Mr Michalski, who lived in Oxford for more than 50 years, will be honoured by hundreds of schoolchildren, officials, the town’s mayor and an orchestra in Sieniawa, Poland.
But one person who won’t be in attendance is the 104-year-old’s son Andre Michalski, who is unable to travel because he is not eligible for a passport.
After arriving in Oxford in 1953, aged 10, Andre has never registered as a British citizen, but is not recognised as a Polish citizen either because he has not lived there since the outbreak of war.
Despite desperate attempts to get the situation resolved, including visits to the passport offices in London, discussions with the Polish consulate and a visit to the Citizens’ Advice Bureau, he last night accepted he would not be able to be at his father’s funeral.
The 75-year-old said: “The long and short of it is I can’t be issued with a passport or any other travel document and I’ve fallen between two stools.
“I will be thinking of him.
“I certainly want to go there – as soon as the official bureaucratic stuff can be sorted out I shall be on the plane.

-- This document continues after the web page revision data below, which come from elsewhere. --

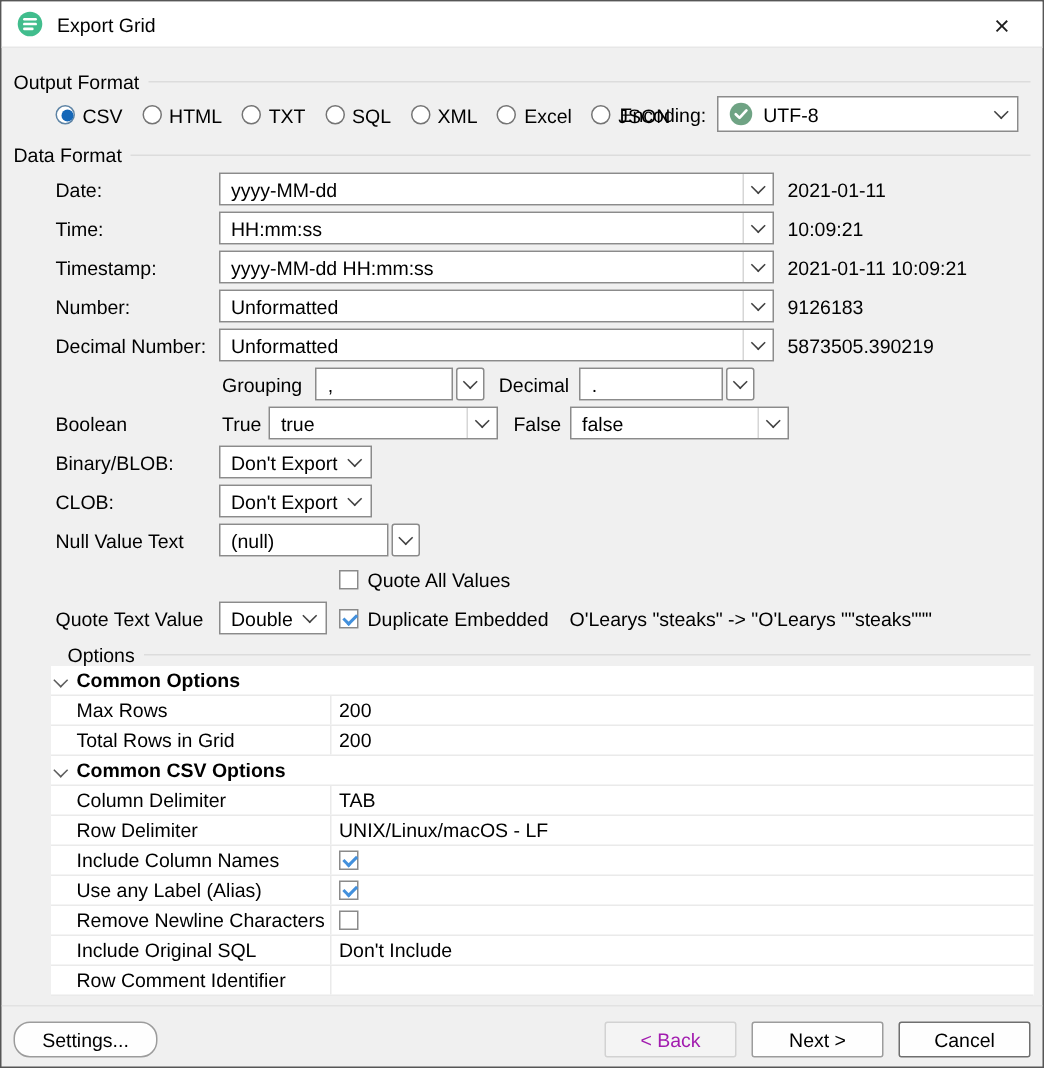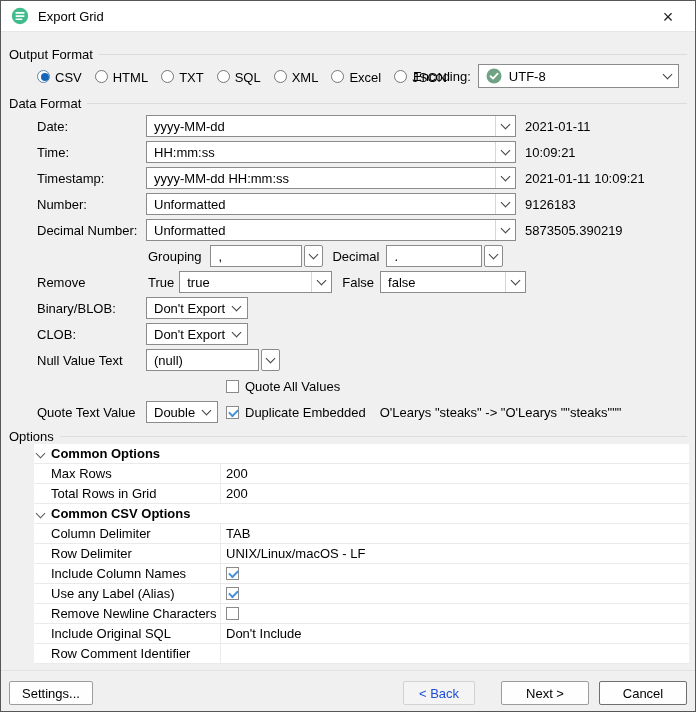--- a/index.html
+++ b/index.html
@@ -56,22 +56,22 @@
   .tree{position:absolute;top:443px;left:33px;width:655px;background:#fff;}
   .trow{height:20px;display:flex;align-items:center;border-bottom:1px solid #eaeaea;padding-left:17px;position:relative;background:#fff;}
   .trow .hdr{font-weight:bold;}
   .tree-chev{position:absolute;left:3px;top:6px;width:7px;height:7px;border-right:1.4px solid #5d5d5d;border-bottom:1.4px solid #5d5d5d;transform:rotate(45deg);}
   .tl{width:170px;flex:none;align-self:stretch;display:flex;align-items:center;border-right:1px solid #eaeaea;}
   .tv{padding-left:5px;display:flex;align-items:center;white-space:nowrap;}
   
   .footer-sep{position:absolute;top:669px;left:0;right:0;height:1px;background:#e2e2e2;}
   .btn{position:absolute;top:680px;height:24px;background:#fefefe;border:1px solid #9c9c9c;border-radius:2px;
     display:flex;align-items:center;justify-content:center;font-size:13px;font-family:"Liberation Sans",sans-serif;cursor:pointer;padding:0;}
-  .btn.settings{left:8px;width:84px;}
-  .btn.back{left:402px;width:72px;background:#f4f4f4;border-color:#d2d2d2;color:#1d4ed8;cursor:default;}
+  .btn.settings{left:8px;width:96px;border-radius:11px;}
+  .btn.back{left:402px;width:88px;background:#f4f4f4;border-color:#d2d2d2;color:#a21caf;cursor:default;}
   .btn.next{left:500px;width:88px;}
   .btn.cancel{left:598px;width:88px;border-color:#6f6f6f;}
 </style>
 </head>
 <body>
 
 <div class="window">
 
   <div class="titlebar">
     <span class="app-icon">
@@ -213,21 +213,21 @@
         <div class="field" style="width:96px;">
             <span>.</span>
           </div>
         <div class="ebtn">
             <span class="chev"></span>
           </div>
       </div>
     </div>
 
     <div class="df-row">
-      <span class="lbl">Remove</span>
+      <span class="lbl">Boolean</span>
       <span class="inl-lbl" style="margin-left:2px;">True</span>
       <div class="combo" style="width:153px;margin-left:5px;">
         <span class="cval">true</span>
         <span class="dd">
             <span class="chev"></span>
           </span>
       </div>
       <span class="inl-lbl" style="margin-left:10px;">False</span>
       <div class="combo" style="width:146px;margin-left:6px;">
         <span class="cval">false</span>
@@ -286,21 +286,21 @@
       </div>
       <span class="cb-item" style="margin-left:8px;">
         <span class="checkbox checked"></span>
         <span>Duplicate Embedded</span>
       </span>
       <span style="margin-left:14px;white-space:nowrap;">O'Learys "steaks" -&gt; "O'Learys ""steaks"""</span>
     </div>
 
   </div>
 
-  <div class="group-head" style="top:427px;">
+  <div class="group-head" style="top:427px;margin-left:36px;">
     <span>Options</span>
     <span class="hline"></span>
   </div>
 
   <div class="tree">
 
     <div class="trow">
       <span class="tree-chev"></span>
       <span class="hdr">Common Options</span>
     </div>

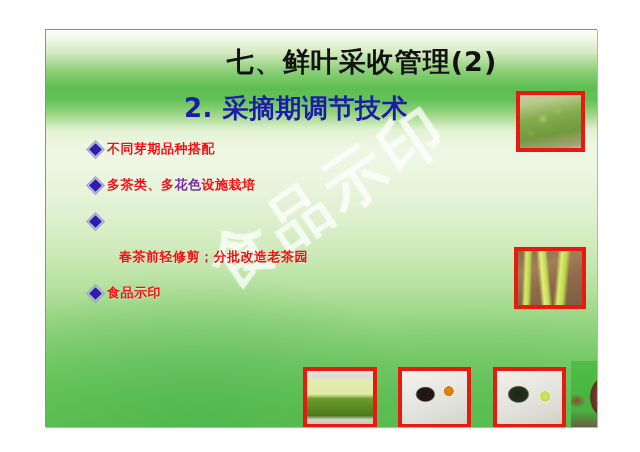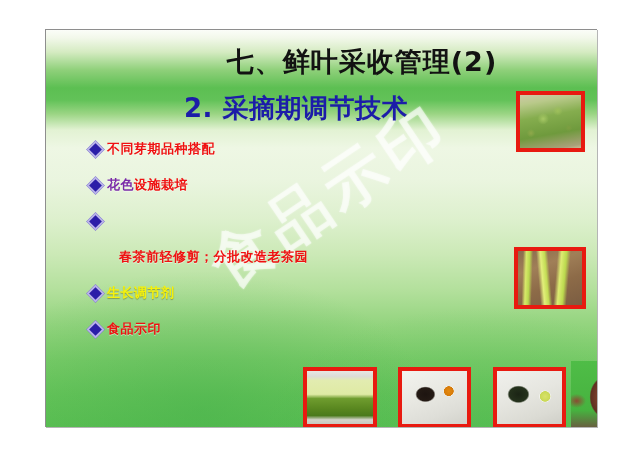--- a/index.html
+++ b/index.html
@@ -242,37 +242,34 @@
 
     <div class="bullets">
 
       <div class="line">
         <span class="diamond"></span>
         <span class="btxt c-red">不同芽期品种搭配</span>
       </div>
 
       <div class="line">
         <span class="diamond"></span>
+        <span class="btxt c-red">多茶类、多</span>
           <span class="btxt c-purple">花色</span>
           <span class="btxt c-red">设施栽培</span>
       </div>
 
       <div class="line">
         <span class="diamond"></span>
       </div>
 
       <div class="sub-line">
         <span class="btxt c-red">春茶前轻修剪；分批改造老茶园</span>
       </div>
 
 
-      <div class="line">
-        <span class="diamond"></span>
-        <span class="btxt c-yellow">生长调节剂</span>
-      </div>
 
       <div class="line">
         <span class="diamond"></span>
         <span class="btxt c-red">食品示印</span>
       </div>
 
     </div>
 
     <div class="photo" id="photo-tea-bush">
       <div class="ph-inner"></div>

“I shall stay in the place where he was buried, they are family graves.”
His father, who was a survivor of a Soviet Gulag, was featured in the Oxford Mail when he fought off a thief in his home in Thorncliffe Road, Summertown, at the age of 101.
After escape from the Gulag in 1941, he found his way across thousands of miles, without tickets, supplies or money, from Pechora in the Arctic Circle back to Uzbekistan.
He then travelled hundreds more miles to be reunited with his wife Janina and son Andre, who had fled.
Mr Michalski later settled in Oxford after the war.
He continued to donate funds to schools and libraries in Sieniawa and helped to finance Polish education charities.
Polish Embassy spokesman Robert Szaniawski said the 104-year-old’s extraordinary life would be celebrated today.
He said: “The funeral will be full of honours.
“The mayor of Sieniawa will be there, the coffin will be decorated with white and red flags and there will be guests from London from the Polish Diaspora, and the head of the office for veterans in Poland will attend.
“His close friend Prof Norman Davies from Oxford has sent a special wreath of flowers.
“Everybody in the town will be involved in his funeral.”
Mr Michalski died while visiting Sieniawa, in South East Poland, earlier this month.
Before the war, Mr Michalski worked as a lawyer and then a judge before he was sentenced to hard labour by the Russian secret police.
After escaping a Siberian Gulag and travelling thousands of miles from the Arctic Circle to Uzbekistan, where he joined the Polish army, he went on to fight in Italy alongside British troops.
Carving out a life for himself in Oxford, he worked at the Cherry Blossom shoe polish factory and then as a clerk at Blackwell’s before eventually retiring as a curator of the international law section of the Oxford University Law Library.